Late-Onset Adrenoleukodystrophy Associated With Long-Standing Psychiatric Symptoms

Sarah Garside, Patricia I. Rosebush, Anthony J. Levinson, and Michael F. Mazurek

Published: July 1, 1999

Article Abstract

Background: It is not commonly appreciated that patients with adrenoleukodystrophy (ALD) can first present in adulthood with psychiatric symptoms.

Method: This case study involved a 31-year-old man who was referred for a neuropsychiatric assessment of tardive dyskinesia and treatment-resistant psychosis. Upon neurologic examination, he was found to have spasticity, marked hyperreflexia with clonus, and bilateral Babinski signs. T2-weighted magnetic resonance imaging demonstrated severe white matter disease. Metabolic screening revealed abnormalities of very long chain fatty acids consistent with the diagnosis of ALD. These results prompted us to review the literature on late-onset ALD with attention to (1) the nature of the associated psychiatric and neurologic symptoms, (2) the neuroimaging abnormalities associated with this disorder, and (3) treatment considerations.

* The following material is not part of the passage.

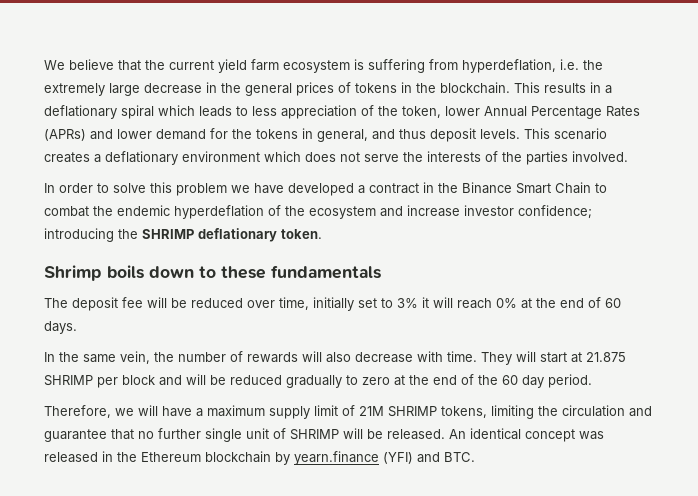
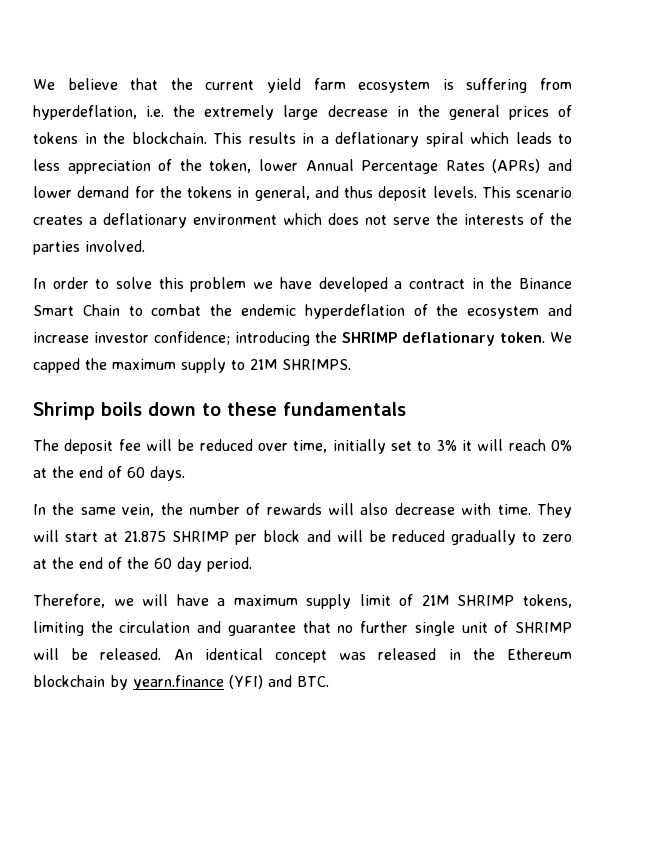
(322, 234) none -> [550,332,572,343] [33,358,351,373] We capped the maximum supply to 21M SHRIMPS.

Results:Individuals with adult-onset ALD may initially present with psychiatric symptomatology. Most commonly, these patients manifest signs of mania including disinhibition, impulsivity, increased spending, hypersexuality, loudness, and perseveration. ALD patients will often have upper motor neuron findings on neurologic examination. Despite the name of the disease, patients with ALD may not have clinical evidence of adrenal dysfunction. Neuroimaging reveals diffuse, confluent white matter lesions that typically originate in the parieto-occipital region. Both neuroleptic and anticholinergic medications may result in significant side effects with little resolution of the underlying psychiatric symptoms.

Conclusion: This case study and review of the literature illustrate the importance of performing neurologic and radiological examinations on all psychiatric patients with chronic illnesses. We emphasize the importance of reexamining and reimaging patients who are not responding to standard treatment. The clinical problem of “treatment resistance” should be seen as an indication that other diagnoses, such as an underlying metabolic disorder, need to be considered.